I’m not saying that big mouths like Delmon Young, or Florida Marlins manager Ozzie Guillen who earlier this month was suspended for five games for saying, among other things, “I love Fidel Castro”, should be fired or banned from the game, but it does bother me that these people have apparently never learned any type of self-control growing up. They’re adults who behave like spoiled children and they’re allowed to get away with it so they never learn from their mistakes. They’re sheltered as athletic standouts in high school and college and that continues when they’re professionals, and I don’t know if that should be an excuse for a person basically having no human decency, no common sense or being socially maladjusted.

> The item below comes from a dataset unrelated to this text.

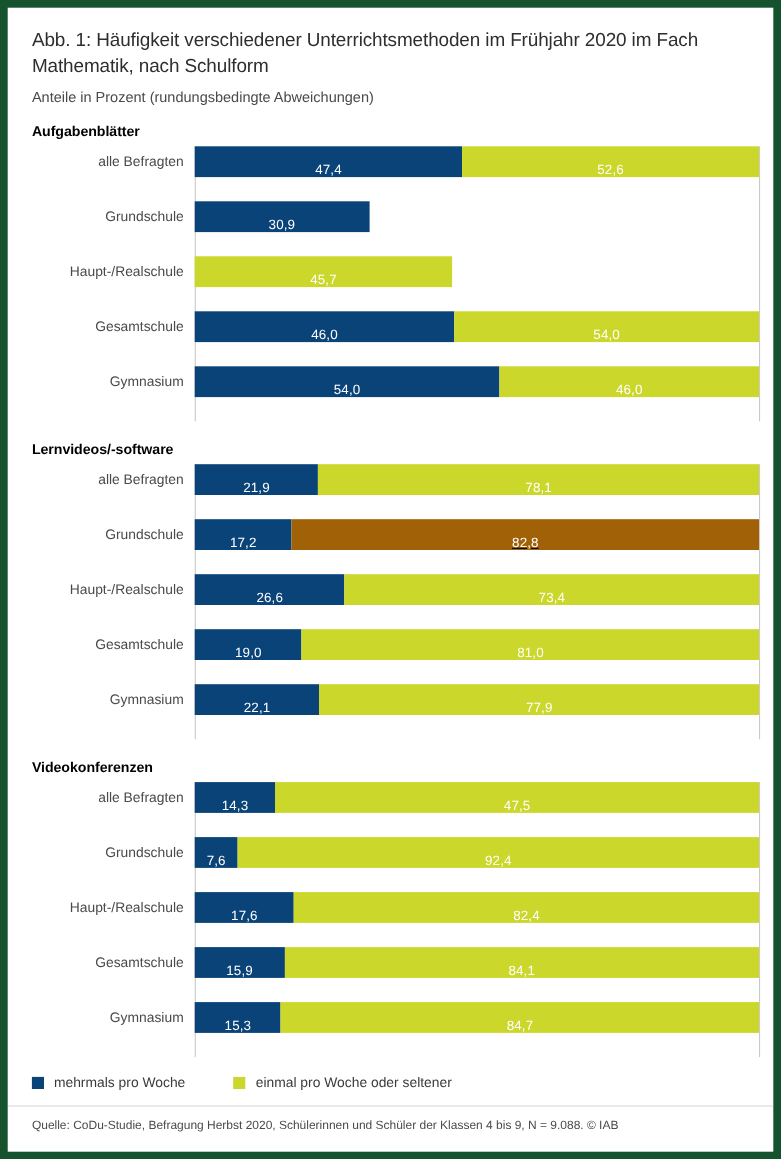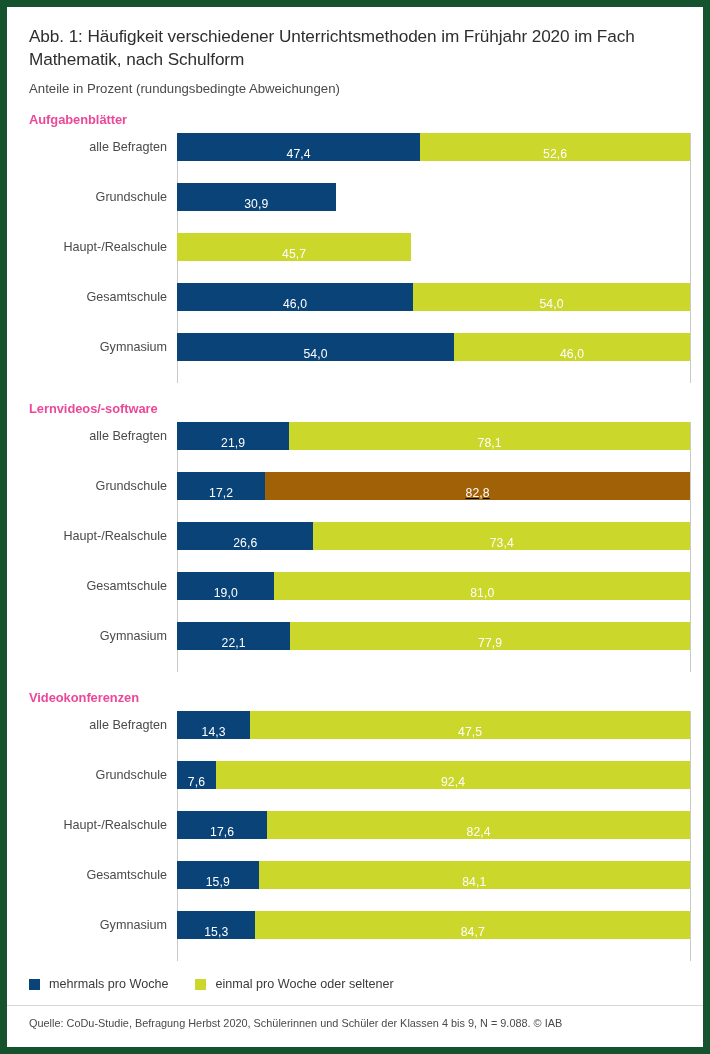"Aufgabenblätter" .panel-title { color: #ec4899 -> #000000 }
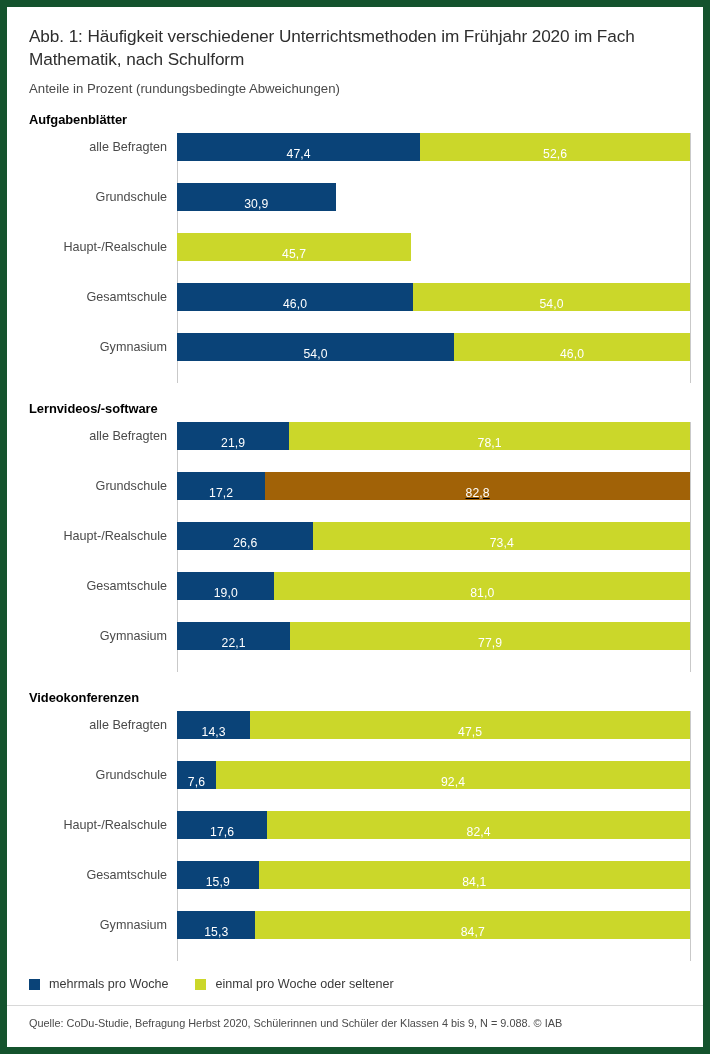"mehrmals pro Woche" .legend { gap: 27px -> 44px }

Up next on the list of pampered, law-breaking athletes is Minnesota Vikings cornerback Caleb King who was arrested for beating up a 22-year-old man at a birthday party last weekend. The 22-year-old had a fractured skull, facial fractures, had to have his nose completely reconstructed and received 50 stitches. It’s unknown yet if he suffered a serious brain injury. What set King off? The other man told him he thought King looked like actor Eddie Murphy. According to the man’s sister, he is about 5’ 6” and weighs 130 pounds. Caleb King is 5’ 11” and weighs 212 pounds.

Go Vikings!

Go to Los Angeles for all I care.

* A yarmulke is a skullcap worn by Orthodox Jewish men all the time.

2 Comments leave one →
  1. Brandon Scott permalink
    May 1, 2012 9:03 am

    The thing here is that it isn’t just overpaid athletes who conduct themselves in this manner. There are a lot of people who act like spoiled children. You just don’t hear about most of them because they aren’t professional athletes, actors, etc. I was just saying the same thing about the whole Jennifer Hudson’s family being murdered thing. Yes, it sucks that her family was murdered, but it happens every day to people you usually never hear about because they aren’t famous.

    Like

    • Michael Fishman permalink
      May 3, 2012 9:42 am

      You’re right, Brandon. Sometimes we’ll hear of murders/tragedies of ‘ordinary’ people but then it’s usually because the circumstances surrounding the event are so out of the norm.